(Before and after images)
####

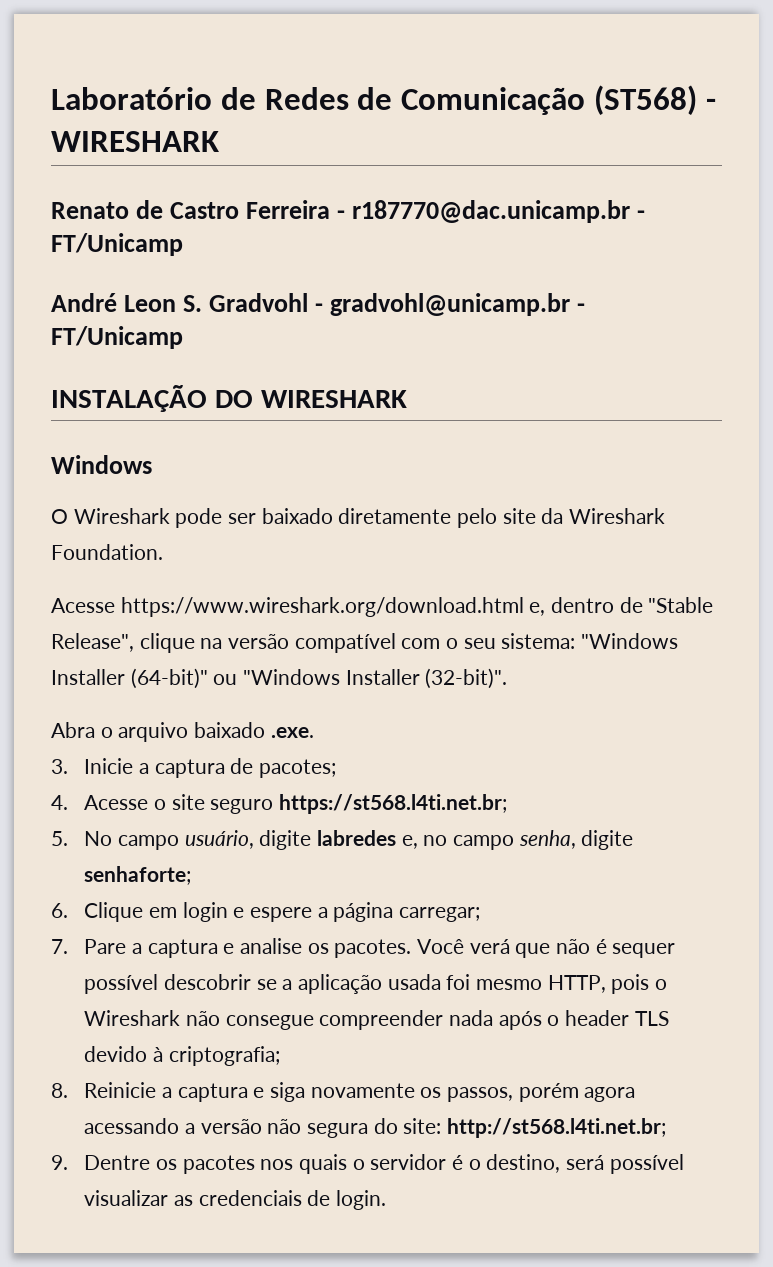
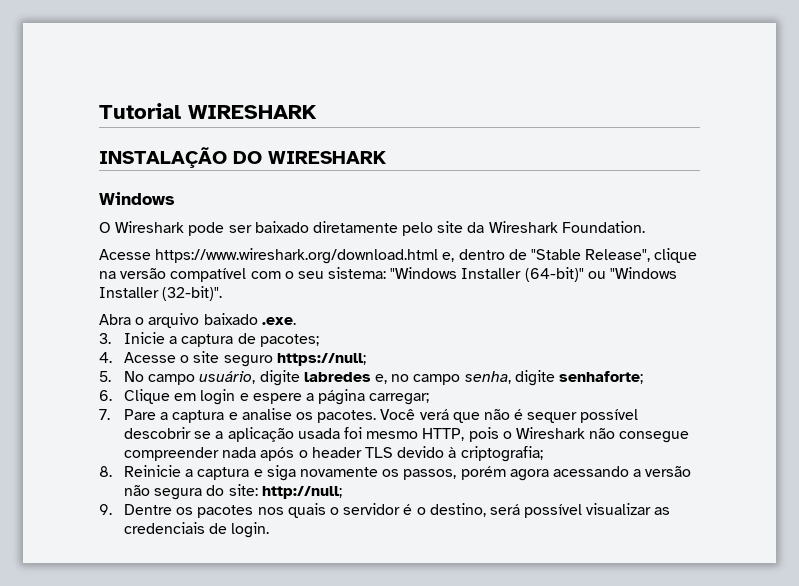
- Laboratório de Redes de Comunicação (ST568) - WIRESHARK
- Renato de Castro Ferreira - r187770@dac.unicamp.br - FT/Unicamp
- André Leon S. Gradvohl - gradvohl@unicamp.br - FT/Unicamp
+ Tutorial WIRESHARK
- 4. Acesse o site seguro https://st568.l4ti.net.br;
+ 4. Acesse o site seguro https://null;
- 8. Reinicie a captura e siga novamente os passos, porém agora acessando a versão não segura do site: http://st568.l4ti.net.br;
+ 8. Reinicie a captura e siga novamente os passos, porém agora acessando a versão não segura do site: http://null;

####

▸ **Work item**:
Repeat each entry above exactly. Omit the pictures.

▸ **Written solution**:
- Laboratório de Redes de Comunicação (ST568) - WIRESHARK
- Renato de Castro Ferreira - r187770@dac.unicamp.br - FT/Unicamp
- André Leon S. Gradvohl - gradvohl@unicamp.br - FT/Unicamp
+ Tutorial WIRESHARK
- 4. Acesse o site seguro https://st568.l4ti.net.br;
+ 4. Acesse o site seguro https://null;
- 8. Reinicie a captura e siga novamente os passos, porém agora acessando a versão não segura do site: http://st568.l4ti.net.br;
+ 8. Reinicie a captura e siga novamente os passos, porém agora acessando a versão não segura do site: http://null;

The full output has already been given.